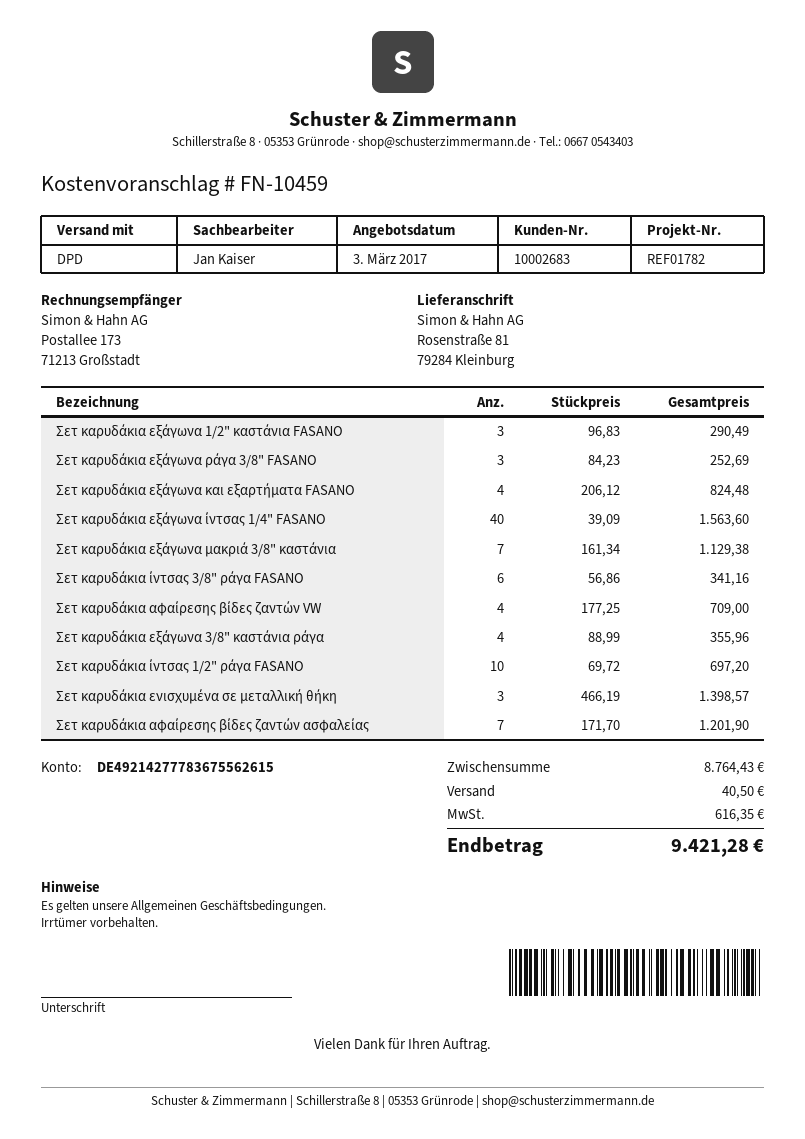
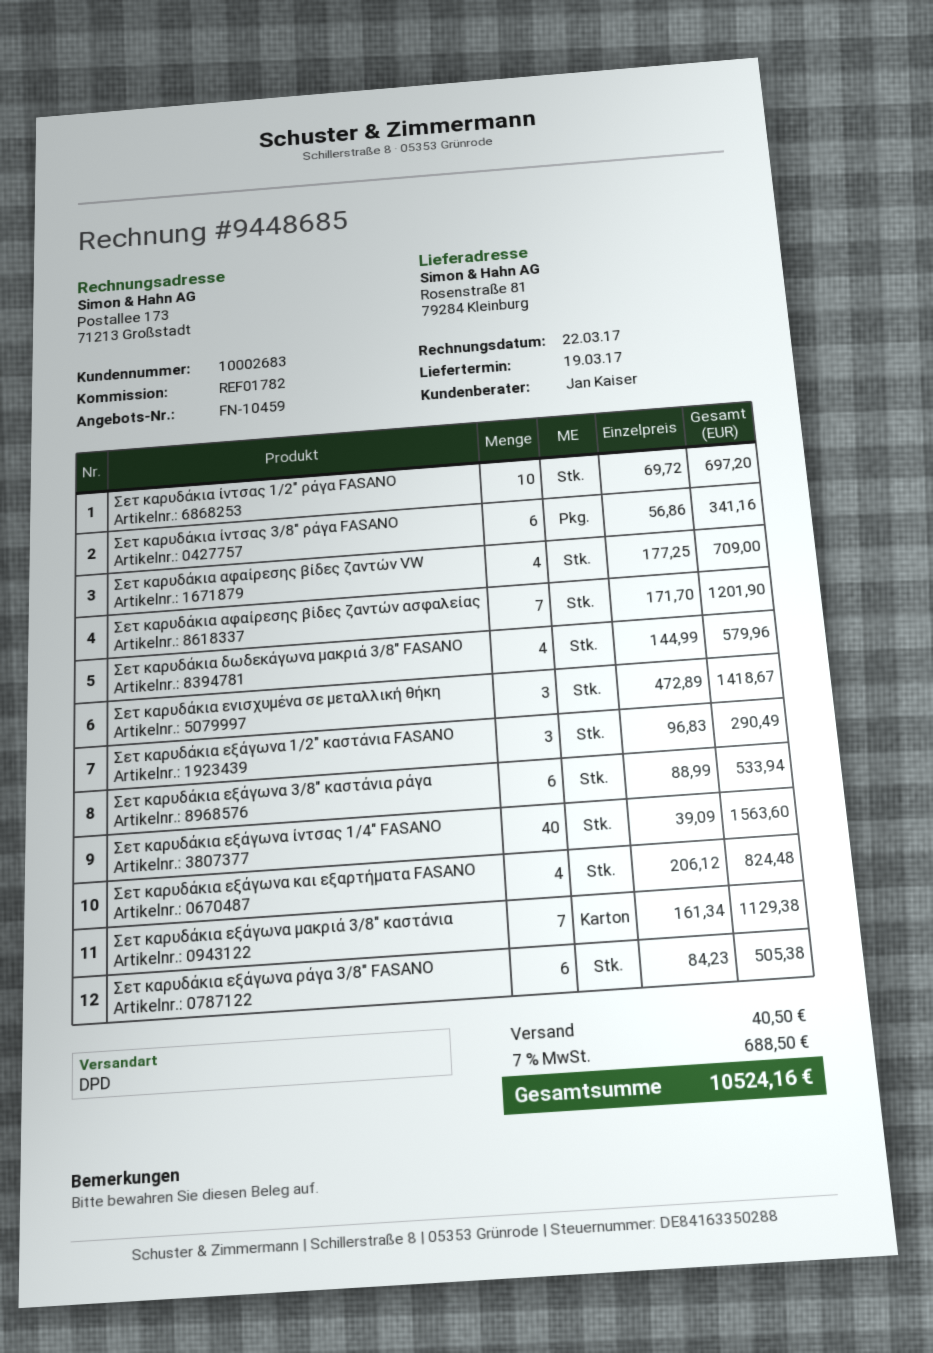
Σετ καρυδάκια εξάγωνα ράγα 3/8" FASANO: 3 x 84.23 = 252.69 -> 6 x 84.23 = 505.38
Σετ καρυδάκια εξάγωνα 3/8" καστάνια ράγα: 4 x 88.99 = 355.96 -> 6 x 88.99 = 533.94
Σετ καρυδάκια ενισχυμένα σε μεταλλική θήκη: 3 x 466.19 = 1398.57 -> 3 x 472.89 = 1418.67
Σετ καρυδάκια δωδεκάγωνα μακριά 3/8" FASANO: none -> 4 x 144.99 = 579.96
tax: 616.35 -> 688.50
total: 9421.28 -> 10524.16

********************

> [REQUIRED WORK]:
Copy every line above word for word and exclude the pictures.

> [TASK RESPONSE]:
Σετ καρυδάκια εξάγωνα ράγα 3/8" FASANO: 3 x 84.23 = 252.69 -> 6 x 84.23 = 505.38
Σετ καρυδάκια εξάγωνα 3/8" καστάνια ράγα: 4 x 88.99 = 355.96 -> 6 x 88.99 = 533.94
Σετ καρυδάκια ενισχυμένα σε μεταλλική θήκη: 3 x 466.19 = 1398.57 -> 3 x 472.89 = 1418.67
Σετ καρυδάκια δωδεκάγωνα μακριά 3/8" FASANO: none -> 4 x 144.99 = 579.96
tax: 616.35 -> 688.50
total: 9421.28 -> 10524.16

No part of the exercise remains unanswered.